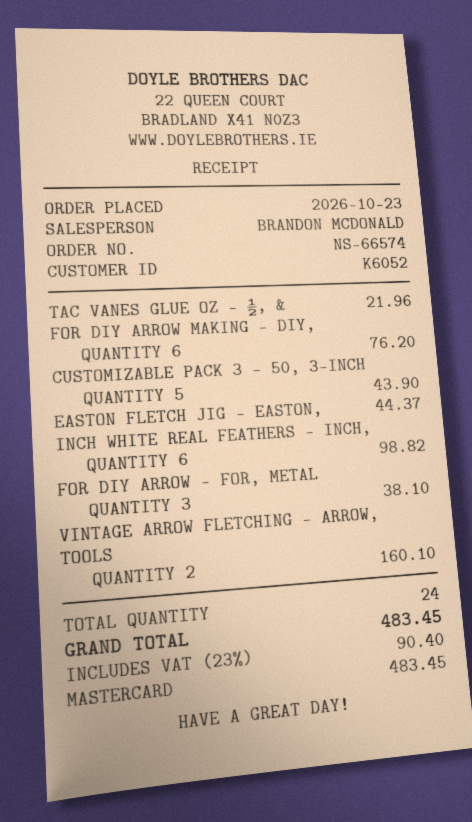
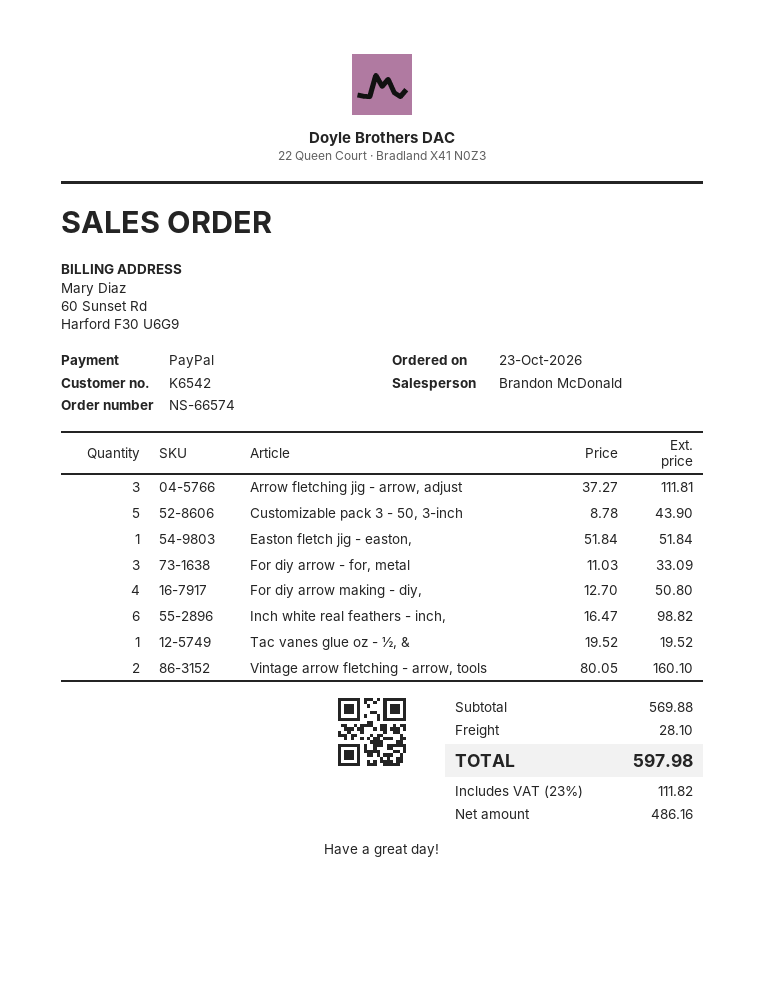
customer number: K6052 -> K6542
payment method: Mastercard -> PayPal
TAC VANES GLUE OZ - ½, &: 1 for 21.96 -> 1 for 19.52
FOR DIY ARROW MAKING - DIY,: 6 for 76.20 -> 4 for 50.80
EASTON FLETCH JIG - EASTON,: 1 for 44.37 -> 1 for 51.84
FOR DIY ARROW - FOR, METAL: 3 for 38.10 -> 3 for 33.09
Arrow fletching jig - arrow, adjust: none -> 3 for 111.81
shipping: none -> 28.10
tax: 23% = 90.40 -> 23% = 111.82
total: 483.45 -> 597.98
--------------------------------
Work item:
Show each line of the material that includes the string "none" by copying it.

Written response:
Arrow fletching jig - arrow, adjust: none -> 3 for 111.81
shipping: none -> 28.10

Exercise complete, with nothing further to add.